Intermountain Healthcare, with hospitals and clinics throughout Utah and southeast Idaho, is trying to normalize team-based primary care in which a primary care physician has a team of experts to call upon to check on a patient depending on both physical and mental screenings during a regular doctor’s appointment.

Integrating the two establishes the connection between physical and mental health, says Dr. Brenda Reiss-Brennan, head of the health system’s mental health integration program.


“People like to go to where they are comfortable, and they’re comfortable in primary care,” Reiss-Brennan says. “Mental health is normalized as a routine part of care, so the staff’s more comfortable and confident in dealing with mental health.”

Doing so has saved each patient $115 a year, Reiss-Brennan says, from more efficient use of specialists, earlier detection and treatment, and follow-up care plans to more efficiently use all available resources.

And the federal government, under the U.S. Department of Health and Human Services’ Substance Abuse and Mental Health Services Administration and Health Resources and Services Administration, is working to bring mental health care information into the primary care setting, says Weakly of the Substance Abuse and Mental Health Services Administration.

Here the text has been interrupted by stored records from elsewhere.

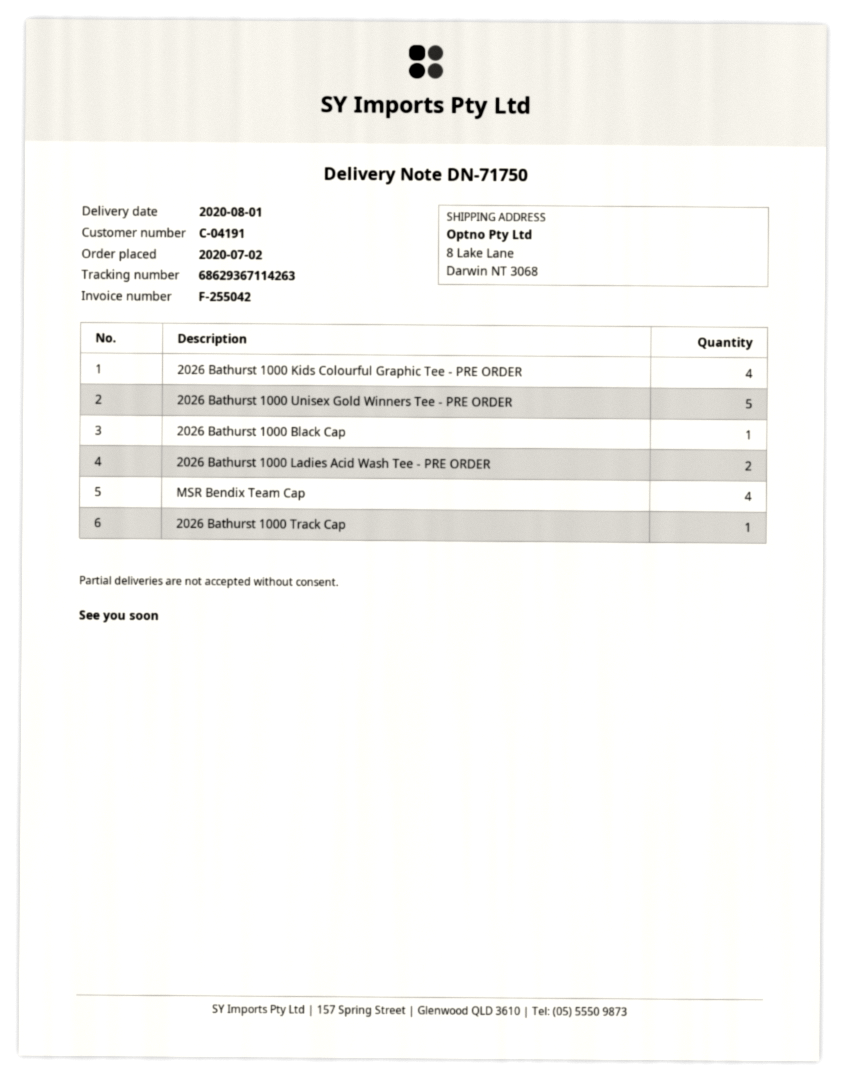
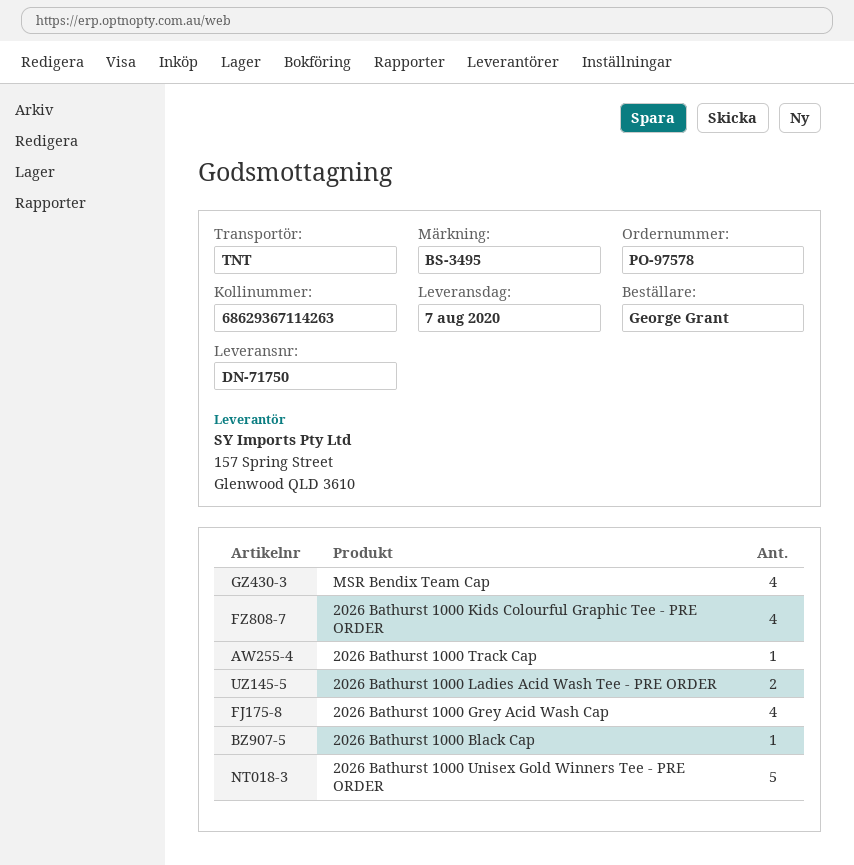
delivery date: 2020-08-01 -> 2020-08-07
2026 Bathurst 1000 Grey Acid Wash Cap: none -> 4

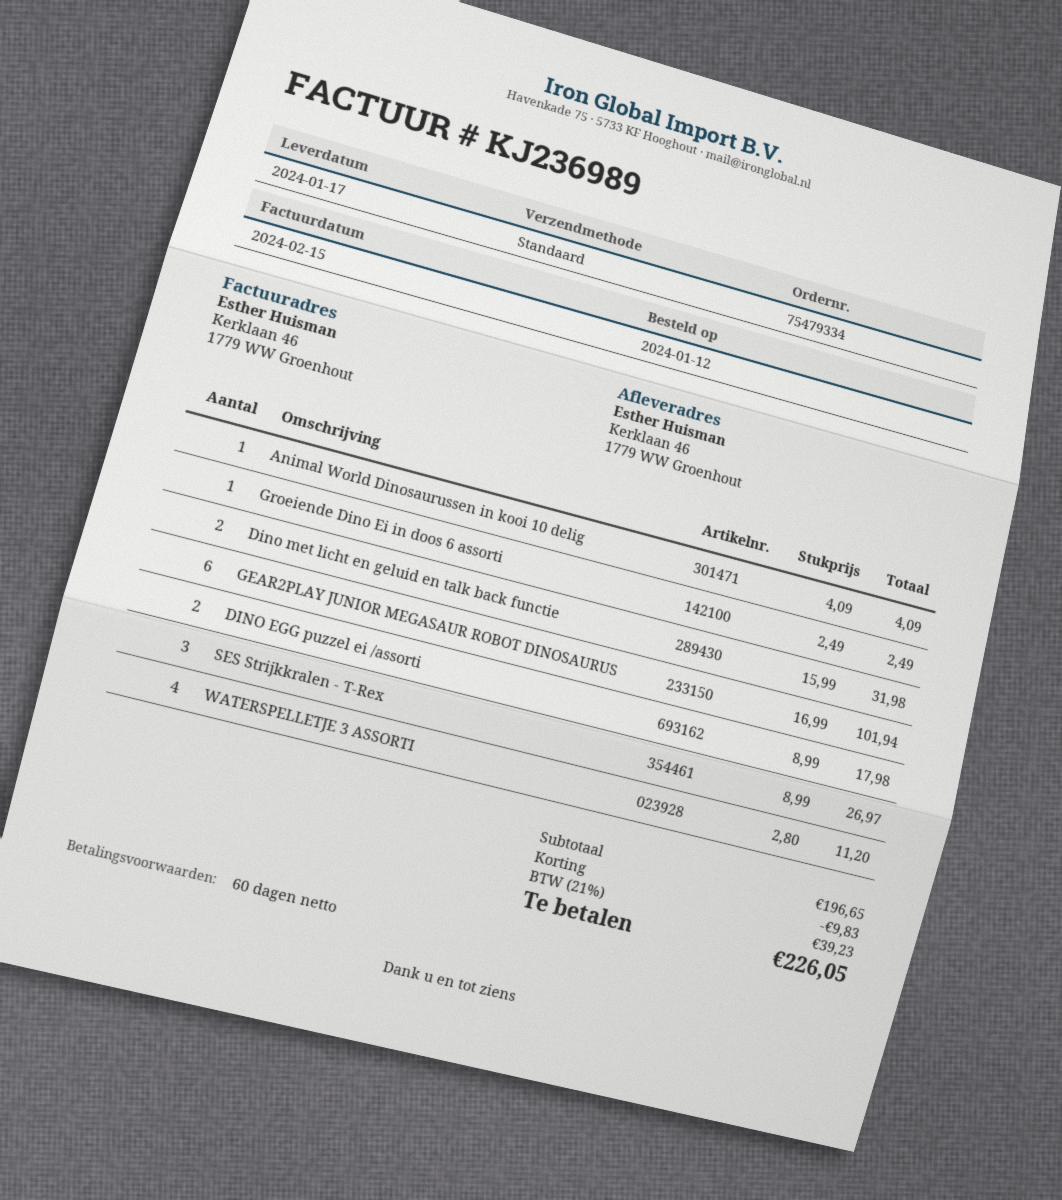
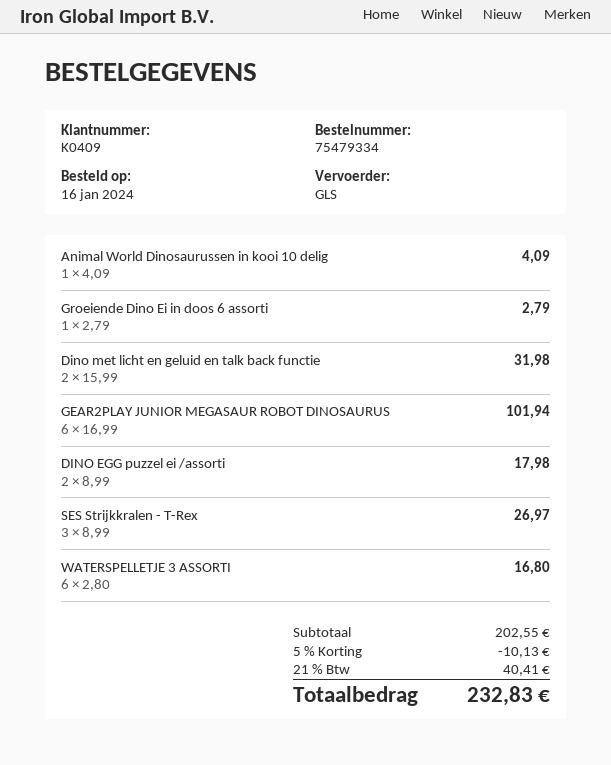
order date: 2024-01-12 -> 2024-01-16
shipping method: standard -> GLS
Groeiende Dino Ei in doos 6 assorti: 1 x 2.49 = 2.49 -> 1 x 2.79 = 2.79
WATERSPELLETJE 3 ASSORTI: 4 x 2.80 = 11.20 -> 6 x 2.80 = 16.80
subtotal: 196.65 -> 202.55
discount: 9.83 -> 10.13
tax: 21% = 39.23 -> 21% = 40.41
total: 226.05 -> 232.83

“We know that most older adults are going to go to primary care physicians first,” Weakly says, so fusing behavioral health into primary care will get necessary information to physicians.

Practitioners need to also look at care in different ways, Weakly says, such as going to where people are instead of expecting them to come into the office for therapy or treatment.

“As people in their 50s and 60s are more open about talking about their depression or their bipolar disorder, their schizophrenia, I think things are beginning to change,” Weakly says. “People didn’t talk about cancer 50 years ago. I think maybe we’re getting to a place where people are more comfortable talking about their mental health diagnosis.”

Editor’s Note: Growing old in America today looks far different than it did 10 years ago. Older people are working throughout their golden years, are living longer, and many are choosing to age in place. As baby boomers hit the 65 and older mark, the share of seniors in the U.S. is rising drastically. This series explores what it’s like to age in 21st century America, and the issues officials must address to keep up with the nation’s changing demographics and culture. U.S. News determined which states are best serving their growing senior populations in a new Best States for Aging ranking.